ABOUT THIS EXERCISE:
Your response should contain each line of the data that includes "Camiseta".

GIVEN DATA:

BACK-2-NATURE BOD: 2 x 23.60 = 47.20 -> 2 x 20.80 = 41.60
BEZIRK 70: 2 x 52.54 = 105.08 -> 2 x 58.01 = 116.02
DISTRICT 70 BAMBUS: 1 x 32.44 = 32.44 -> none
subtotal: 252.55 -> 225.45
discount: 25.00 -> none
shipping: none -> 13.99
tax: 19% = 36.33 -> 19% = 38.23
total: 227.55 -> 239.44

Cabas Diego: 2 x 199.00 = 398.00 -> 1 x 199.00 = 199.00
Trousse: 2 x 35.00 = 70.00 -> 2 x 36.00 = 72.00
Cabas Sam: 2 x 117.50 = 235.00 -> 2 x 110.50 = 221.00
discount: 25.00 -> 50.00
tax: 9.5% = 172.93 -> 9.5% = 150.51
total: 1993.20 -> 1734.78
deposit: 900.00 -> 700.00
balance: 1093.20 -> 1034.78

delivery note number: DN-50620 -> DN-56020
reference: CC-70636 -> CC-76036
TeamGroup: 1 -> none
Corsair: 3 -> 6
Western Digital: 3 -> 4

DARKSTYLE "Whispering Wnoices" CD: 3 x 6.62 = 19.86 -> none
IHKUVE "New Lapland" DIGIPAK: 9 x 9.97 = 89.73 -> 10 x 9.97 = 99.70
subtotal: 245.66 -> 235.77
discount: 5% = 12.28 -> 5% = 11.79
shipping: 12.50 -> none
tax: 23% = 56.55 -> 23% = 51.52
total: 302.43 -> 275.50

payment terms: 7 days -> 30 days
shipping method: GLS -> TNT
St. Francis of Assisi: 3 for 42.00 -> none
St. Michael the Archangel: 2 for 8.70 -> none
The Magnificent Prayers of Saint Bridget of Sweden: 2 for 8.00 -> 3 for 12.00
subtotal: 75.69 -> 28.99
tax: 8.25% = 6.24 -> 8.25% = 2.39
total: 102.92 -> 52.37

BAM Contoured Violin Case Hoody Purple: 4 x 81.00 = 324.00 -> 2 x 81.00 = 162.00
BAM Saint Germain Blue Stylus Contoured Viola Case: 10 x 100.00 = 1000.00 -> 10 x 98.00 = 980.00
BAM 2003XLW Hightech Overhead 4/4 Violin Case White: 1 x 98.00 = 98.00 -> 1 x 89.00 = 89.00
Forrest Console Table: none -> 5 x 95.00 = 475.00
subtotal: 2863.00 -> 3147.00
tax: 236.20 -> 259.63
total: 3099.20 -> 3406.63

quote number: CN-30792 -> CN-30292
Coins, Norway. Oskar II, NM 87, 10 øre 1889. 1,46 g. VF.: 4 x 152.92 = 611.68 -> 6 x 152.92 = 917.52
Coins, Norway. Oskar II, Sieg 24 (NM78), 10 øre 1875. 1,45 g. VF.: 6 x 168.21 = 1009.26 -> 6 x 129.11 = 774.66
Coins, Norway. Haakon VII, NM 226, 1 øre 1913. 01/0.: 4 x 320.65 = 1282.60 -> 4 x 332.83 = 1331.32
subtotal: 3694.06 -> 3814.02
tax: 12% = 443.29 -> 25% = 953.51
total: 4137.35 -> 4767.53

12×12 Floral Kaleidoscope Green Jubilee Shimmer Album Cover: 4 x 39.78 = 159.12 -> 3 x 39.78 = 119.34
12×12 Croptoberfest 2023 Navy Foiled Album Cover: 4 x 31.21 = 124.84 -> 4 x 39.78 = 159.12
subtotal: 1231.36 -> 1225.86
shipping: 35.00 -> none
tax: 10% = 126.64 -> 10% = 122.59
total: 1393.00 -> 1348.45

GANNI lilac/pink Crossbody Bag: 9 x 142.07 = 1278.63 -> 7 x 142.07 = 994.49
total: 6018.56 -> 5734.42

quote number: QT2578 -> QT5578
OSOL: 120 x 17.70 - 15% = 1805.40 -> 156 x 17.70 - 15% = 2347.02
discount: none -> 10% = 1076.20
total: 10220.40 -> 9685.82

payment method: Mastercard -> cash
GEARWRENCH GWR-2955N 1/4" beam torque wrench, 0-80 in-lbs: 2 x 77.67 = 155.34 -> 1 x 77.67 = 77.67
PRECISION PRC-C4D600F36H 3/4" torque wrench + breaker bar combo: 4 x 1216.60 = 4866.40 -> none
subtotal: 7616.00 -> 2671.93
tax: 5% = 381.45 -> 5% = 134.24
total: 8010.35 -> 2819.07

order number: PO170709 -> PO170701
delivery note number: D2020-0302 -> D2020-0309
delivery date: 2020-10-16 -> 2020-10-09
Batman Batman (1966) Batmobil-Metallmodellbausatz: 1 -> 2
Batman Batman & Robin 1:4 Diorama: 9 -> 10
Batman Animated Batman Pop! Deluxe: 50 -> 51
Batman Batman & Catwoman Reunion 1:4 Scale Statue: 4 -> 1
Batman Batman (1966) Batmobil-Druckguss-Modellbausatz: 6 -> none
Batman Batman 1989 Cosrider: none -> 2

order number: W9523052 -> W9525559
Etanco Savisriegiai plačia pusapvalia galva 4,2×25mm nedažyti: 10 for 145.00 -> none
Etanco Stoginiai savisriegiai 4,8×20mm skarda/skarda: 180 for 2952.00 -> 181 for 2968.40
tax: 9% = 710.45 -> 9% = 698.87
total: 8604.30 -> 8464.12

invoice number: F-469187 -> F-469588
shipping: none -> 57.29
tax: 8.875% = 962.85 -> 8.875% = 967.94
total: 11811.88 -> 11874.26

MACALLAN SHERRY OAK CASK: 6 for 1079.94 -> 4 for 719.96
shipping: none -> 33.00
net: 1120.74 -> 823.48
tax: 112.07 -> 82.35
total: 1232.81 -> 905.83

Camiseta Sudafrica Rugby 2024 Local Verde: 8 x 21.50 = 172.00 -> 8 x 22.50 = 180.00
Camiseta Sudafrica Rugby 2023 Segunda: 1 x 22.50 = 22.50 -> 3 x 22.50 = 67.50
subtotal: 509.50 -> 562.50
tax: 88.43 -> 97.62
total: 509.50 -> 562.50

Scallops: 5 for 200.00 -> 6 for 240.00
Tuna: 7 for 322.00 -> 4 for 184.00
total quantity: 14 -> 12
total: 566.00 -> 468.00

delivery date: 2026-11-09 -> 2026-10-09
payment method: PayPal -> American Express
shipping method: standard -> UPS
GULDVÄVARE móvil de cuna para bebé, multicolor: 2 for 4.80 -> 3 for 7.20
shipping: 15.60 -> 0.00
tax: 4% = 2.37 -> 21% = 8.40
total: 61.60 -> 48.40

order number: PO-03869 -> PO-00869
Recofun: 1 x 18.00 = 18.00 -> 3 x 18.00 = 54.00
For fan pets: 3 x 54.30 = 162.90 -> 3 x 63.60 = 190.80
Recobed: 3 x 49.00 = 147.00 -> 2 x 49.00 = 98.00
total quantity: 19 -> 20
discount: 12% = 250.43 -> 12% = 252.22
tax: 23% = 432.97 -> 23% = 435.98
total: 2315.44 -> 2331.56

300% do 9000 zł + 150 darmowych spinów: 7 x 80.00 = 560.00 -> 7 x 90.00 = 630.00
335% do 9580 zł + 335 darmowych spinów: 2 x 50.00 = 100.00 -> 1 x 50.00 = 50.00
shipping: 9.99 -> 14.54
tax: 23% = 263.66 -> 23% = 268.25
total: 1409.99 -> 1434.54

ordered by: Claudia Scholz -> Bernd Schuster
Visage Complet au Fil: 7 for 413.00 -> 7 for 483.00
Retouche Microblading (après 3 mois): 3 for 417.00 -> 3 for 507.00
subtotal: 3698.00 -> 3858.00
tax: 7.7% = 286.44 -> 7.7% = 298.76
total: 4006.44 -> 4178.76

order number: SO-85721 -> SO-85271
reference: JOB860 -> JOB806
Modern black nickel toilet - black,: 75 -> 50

PROBLEM SOLUTION:
Camiseta Sudafrica Rugby 2024 Local Verde: 8 x 21.50 = 172.00 -> 8 x 22.50 = 180.00
Camiseta Sudafrica Rugby 2023 Segunda: 1 x 22.50 = 22.50 -> 3 x 22.50 = 67.50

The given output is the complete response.